The discussion also addresses the challenges encountered while conducting this
protocol. A detailed protocol for geocoding an existing dataset will become
increasingly valuable as advancements in GIS methods and technology are applied
to epidemiological and other research.
METHODS
The JHS is the largest single-site, population-based, all-African American longitudinal study ever conducted in the US. Designed to investigate the causes of
cardiovascular disease using traditional and novel approaches,12 the JHS included
establishing a GIS for determining the adequacy of the study sampling plan,
exploring spatial relationships among variables, and describing the geographic and
social characteristics of the spatial data. Between 2000 and 2004, the JHS recruited
and examined 5,302 African Americans from Hinds, Madison, and Rankin counties
comprising the Jackson, MS metropolitan statistical area (MSA). The MSA includes
the urban areas of Jackson and surrounding towns as well as rural areas across the
three counties. Details of the study design, recruitment, informed consent
procedures, and data collection protocols have been published elsewhere.13–16
Briefly, adults between the ages of 35 and 84 were enrolled via four sampling
frames: the Jackson, MS site of the Atherosclerosis Risk in Communities (ARIC)

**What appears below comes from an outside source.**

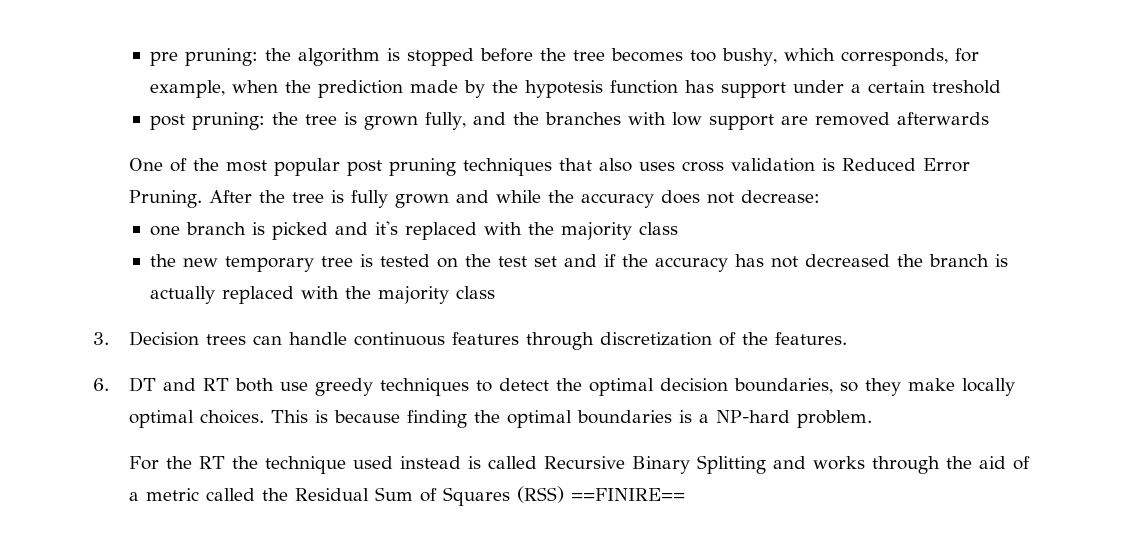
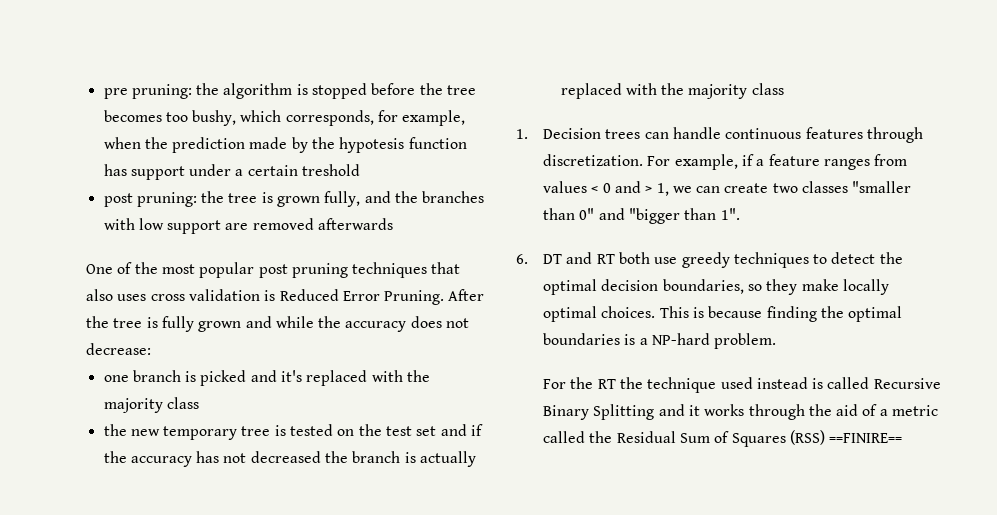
- 3. Decision trees can handle continuous features through discretization of the features.
+ 1. Decision trees can handle continuous features through discretization. For example, if a feature ranges from values < 0 and > 1, we can create two classes "smaller than 0" and "bigger than 1".
- For the RT the technique used instead is called Recursive Binary Splitting and works through the aid of a metric called the Residual Sum of Squares (RSS) ==FINIRE==
+ For the RT the technique used instead is called Recursive Binary Splitting and it works through the aid of a metric called the Residual Sum of Squares (RSS) ==FINIRE==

study, random, volunteer, and family subsamples.14,17 Younger or older family
members living outside the tricounty study area were eligible for enrollment in the
family substudy. All participants responded to detailed home induction and clinic
interviews conducted by trained interviewers and participated in a clinic examination. Mailing address information was collected during these interviews.
Institutional Review Board approval for geocoding and creation of a geographic
database using JHS participant data was obtained from the University of Mississippi
Medical Center (UMMC) and ratified by Jackson State University and Tougaloo
College. Assurances to protect participants’ confidentiality were also obtained from
the JHS Geographic Data Subcommittee. The official disclaimer on the use of the
GIS is posted on the JHS website (http://jhs.jsums.edu/jhsinfo).
138
ROBINSON ET AL.
Creating a GIS Database
Creating a reliable geodatabase (JHS GIS) that could be used in future studies to
examine spatial and contextual relationships was a priority. Our goals were: (1) to
successfully geocode 95% or greater of the addresses to the correct census block
group, (2) assign latitude and longitude coordinates to each geocode, (3) avoid
recontacting participants which would increase participant burden, and (4) minimize
positional error without increasing resources and costs significantly.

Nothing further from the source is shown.